SUBLIME TO RIDICULOUS by Donal Kennedy

 

 

Once upon a time Albert Einstein lectured at Princeton University.

And Eamon de Valera led a rational, ethical government who bound up a nation’s wounds,  saw off the threat of local Fascists, saved his country from world war, and kept faith with the Covenant of the League of Nations when most of its members ratted, For instance, the United Kingdom, which made Mussolini pay for the Rape of Abyssinia – by filling the coffers of the Suez Canal Company for passage of the rapists and war material.

From Sublime to Ridiculous:

These days Fintan O’Toole lectures at Princeton University and is acclaimed as a genius. And Simon Harris, Minister for Education intends that Primary Schools impose a Gradgrind regime of facts on children to the exclusion of the humanities which include ethical, philosophical and religious studies.

O’Toole and Harris ought to be at loggerheads, for the former lives in a fantasy land of the theatre where anything goes. He has a thing about the prosecution of the producers of  Tennessee Williams’  The Rose Tattoo in Dublin before he was born. He claims. wrongly that a condom was dropped on the stage floor. What a clanger for a man of letters! If you’ll pardon my French, the guy is a poseur whose work contains a surfeit of faux pas.

O’Toole failed to mention that the Prosecution was dismissed by a District Justice . Apparently O’Toole does not know, or deliberately fails to tell his readers or students, that at the time Ireland was more liberal in many ways than England.

From the days of the Lord Chamberlain’s Men, which included Shakespeare, to late 1968, no play could be publicly staged in England without its script being first submitted and  approved by the Lord Chamberlain.

The earliest fruit of that relaxation in London was the staging of the Musical “HAIR” in London, where the male and female cast danced stark naked.

I attended it with a party of young ladies doing a Postgraduate Teaching Diploma Course at London University, and lodging in a Convent Hall of Residence in Cavendish Square, One of the ladies  was a Malayan nun keen on pop music.
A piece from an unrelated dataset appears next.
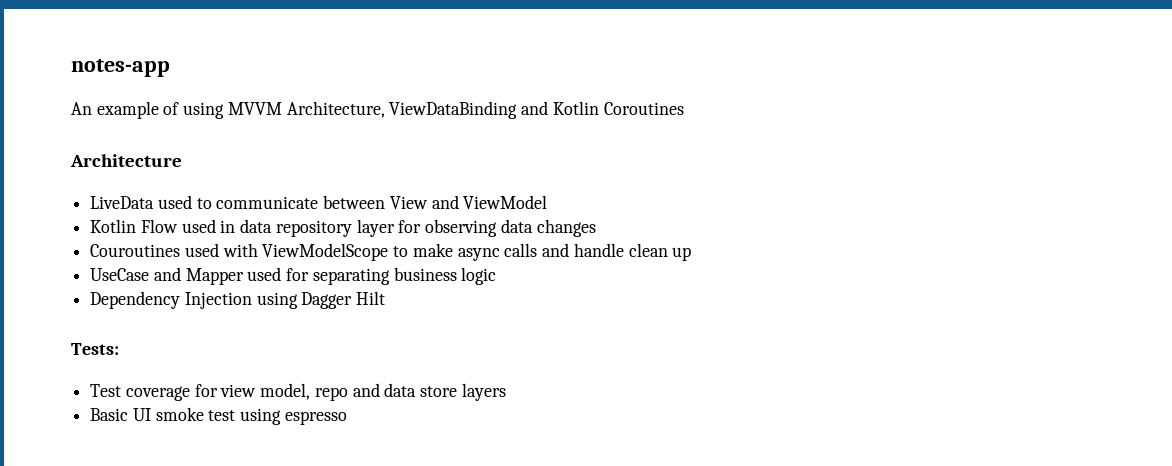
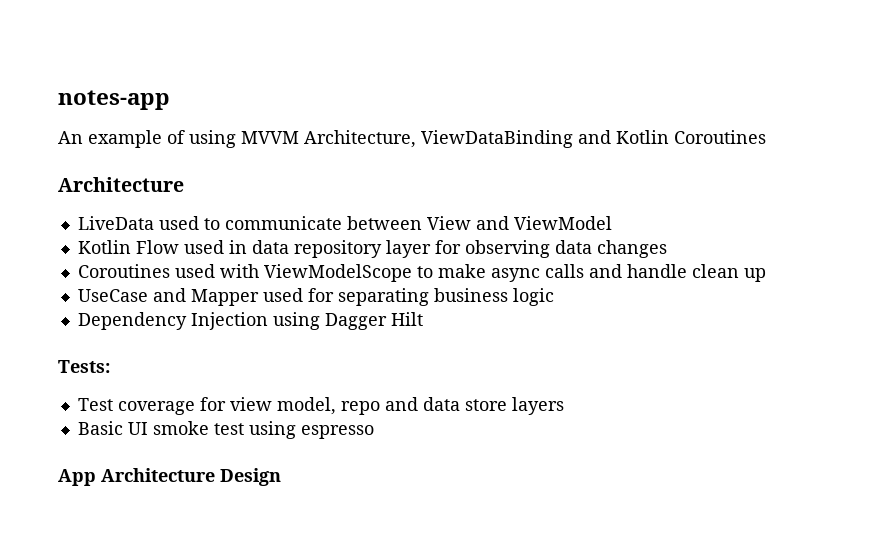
[90,244,181,257] Couroutines -> [77,264,170,278] Coroutines
(347, 418) none -> [58,468,281,486] // App Architecture Design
And I gather the show was a revelation to nearly all of them.

I still retain two souvenirs of it.

One is the Theatre Programe.

The other?

Reader, I married her.

I’ve been talking to various of my contemporaries brought up in the 26 Counties. And none of them, whatever their family circumstances, recognise the pictures sketched for us by Fintan O’Toole and the Irish Times.

When thespians such as John Gielgud were harassed by  Scotland Yard, the London-born gays Micheal MacLiammoir and Hilton Edwards were unbothered by the Gardai and in fact were part of the Irish National Establishment and had their theatre subsidised by  the State when Charles Haughey was Finance Minister.

Whether attending  an International at Lansdowne Road or an All-Ireland at Croke Park I can remember supporters of opposing teams mingling together in friendship. When visiting Wicklow and Wexford  in the 1940 and 1950s  when my father was a an Inspector  with the Land Commission, I remember laughter and friendship. 

I met then colleagues of his who had fought in  the First World War and men who had been on opposite sides in the Civil War. Later I worked in Dublin with men, much younger than I am now, veterans of 1916, the “Tan” and Civil War.

The dystopian Ireland portrayed by Fintan O’Toole is a distortion as is that of  Fergal Keane who holds an OBE.